We can then apply this to our example with the Exponential pdf.

\[ \mathcal{I}_\theta(\theta) = -\mathbb{E}_Y[\frac{\partial^2}{\partial^2\theta_j\theta_l}log(f_Y(y;\theta))] \]

\[ log(f_Y(y;\theta)) = log(\theta e^{-\theta y}) = log(\theta) -\theta y \]

\[ \frac{\partial}{\partial\theta_j}log(f_Y(y;\theta)) = \frac{1}{\theta} - y \]

\[ \frac{\partial^2}{\partial^2\theta_j\theta_l}log(f_Y(y;\theta)) = -\frac{1} {\theta^2} \]

\[ \mathcal{I}_\theta(\theta) = -\mathbb{E}_Y[{-\frac{1}{\theta^2}}] \]

Since \(\theta\) is constant with respect to Y, we get

\[ \mathcal{I}_\theta(\theta) = \frac{1}{\theta^2} \]

Therefore,

\[ \pi_0(\theta) \propto |\mathcal{I}_\theta(\theta)|^{\frac{1}{2}} = \frac{1}{\theta} \]

\[ \pi_n(\theta) \propto {\theta^n e^{-\theta s_n}} \theta^{-1} = {\theta^{n-1} e^{-\theta s_n}} \]

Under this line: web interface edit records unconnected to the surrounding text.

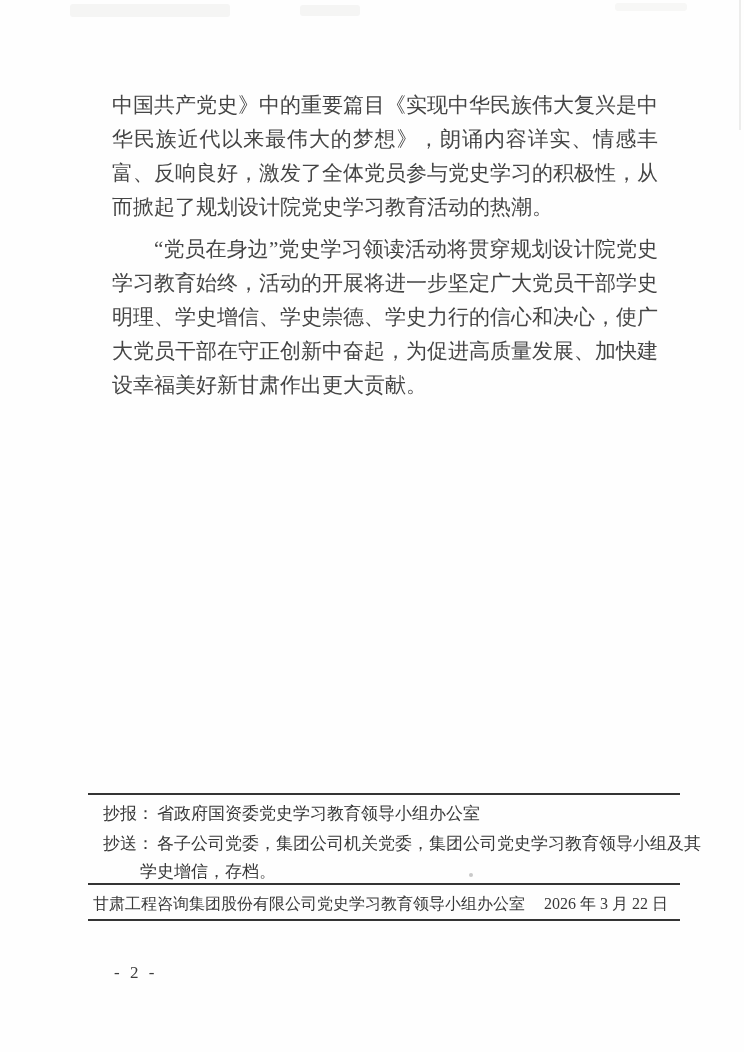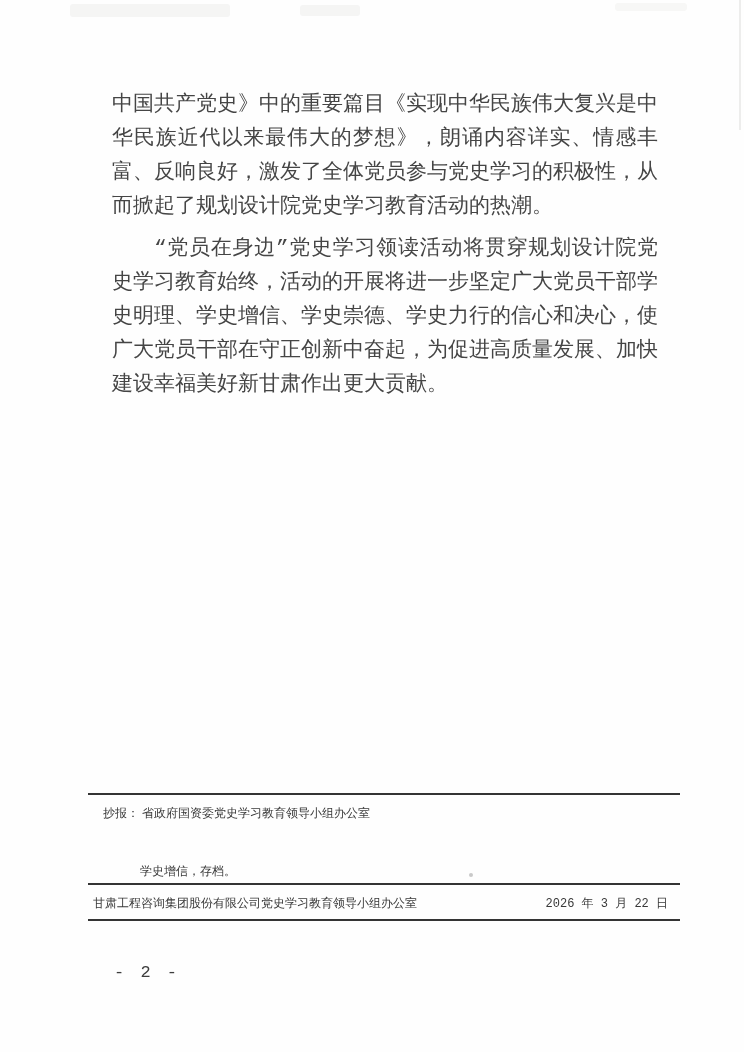--- a/index.html
+++ b/index.html
@@ -8,21 +8,21 @@
     --footer-ink:#383838;
     --rule:#343434;
   }
   html,body{margin:0;padding:0;background:#fff;}
   .page{
     position:relative;
     width:744px;
     height:1052px;
     background:var(--paper);
     overflow:hidden;
-    font-family:Liberation Mono, monospace;
+    font-family:Liberation Serif, serif;
     color:var(--ink);
   }
   
   .artifact{position:absolute;background:#f5f5f4;border-radius:3px;}
   .artifact-1{left:70px;top:4px;width:160px;height:13px;}
   .artifact-2{left:300px;top:5px;width:60px;height:11px;}
   .artifact-3{left:615px;top:3px;width:72px;height:8px;background:#f7f7f6;}
   .artifact-4{left:469px;top:873px;width:4px;height:4px;background:#c9c9c9;border-radius:50%;}
   .edge-shadow{position:absolute;right:3px;top:0;width:2px;height:130px;background:#ededec;}
 
@@ -44,40 +44,40 @@
   .sep{position:absolute;left:88px;width:592px;height:2px;background:var(--rule);}
   .sep-1{top:793px;}
   .sep-2{top:883px;}
   .sep-3{top:919px;}
 
   
   .footer-row{
     position:absolute;
     left:103px;
     width:590px;
-    font-size:12px;
+    font-size:17px;
     line-height:24px;
     color:var(--footer-ink);
     white-space:nowrap;
   }
   .copy-report{top:802px;}
   .copy-send{top:832px;}
   .copy-send-2{top:860px;padding-left:37px;}
   .footer-label{margin-right:3px;}
 
   
   .issuer-row{
     position:absolute;
     left:93px;
     top:892px;
     width:575px;
     display:flex;
     justify-content:space-between;
     align-items:baseline;
-    font-size:12px;
+    font-size:16px;
     line-height:24px;
     color:var(--footer-ink);
     white-space:nowrap;
   }
 
   .page-number{
     position:absolute;
     left:114px;
     top:963px;
     font-size:17px;
@@ -100,20 +100,23 @@
     <p class="para para-continued">中国共产党史》中的重要篇目《实现中华民族伟大复兴是中华民族近代以来最伟大的梦想》，朗诵内容详实、情感丰富、反响良好，激发了全体党员参与党史学习的积极性，从而掀起了规划设计院党史学习教育活动的热潮。</p>
     <p class="para para-indent">“党员在身边”党史学习领读活动将贯穿规划设计院党史学习教育始终，活动的开展将进一步坚定广大党员干部学史明理、学史增信、学史崇德、学史力行的信心和决心，使广大党员干部在守正创新中奋起，为促进高质量发展、加快建设幸福美好新甘肃作出更大贡献。</p>
   </div>
 
   <div class="sep sep-1"></div>
 
   <div class="footer-row copy-report">
     <span class="footer-label">抄报：</span><span>省政府国资委党史学习教育领导小组办公室</span>
   </div>
 
+  <div class="footer-row copy-send">
+    <span class="footer-label">抄送：</span><span>各子公司党委，集团公司机关党委，集团公司党史学习教育领导小组及其</span>
+  </div>
 
   <div class="footer-row copy-send-2">
     <span>学史增信，存档。</span>
   </div>
 
   <div class="sep sep-2"></div>
 
   <div class="issuer-row">
     <span>甘肃工程咨询集团股份有限公司党史学习教育领导小组办公室</span>
     <span>2026 年 3 月 22 日</span>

This form matches the gamma pdf with \(\alpha_n = n\) and \(\beta_n = s_n\). Leading to the following posterior:

\[ \Theta|Y \sim Gamma(n,s_n) \]

Which depends entirely on the observed data. We can see how this affects our modeling below.

n <- 25
y <- rexp(n,theta)
sn <- sum(y)
theta_seq <- seq(0,10,by = 0.01)
plot(theta_seq,dgamma(theta_seq,n,sn),type = 'l',col = 'red',
     xlab = expression(theta),
     ylab = 'Density',lwd = 2,ylim = c(0,2))
lines(theta_seq,dgamma(theta_seq,a + n,b + sn), col = 'orange',lwd = 2)
abline(v = theta,lwd = 2)
legend('topright', legend = c('Jeffrey-Exponential','Gamma-Exponential','True Theta'), col = c('red','orange','black'),lwd = 2)

We can see that at a smaller sample size, the jeffrey’s prior-based model is much closer to the true value than the misleading prior. We therefore see the advantage of using a non-informative prior when we are not confident in our choice of a prior. However, it is important to note that this will not outperform a well chosen prior.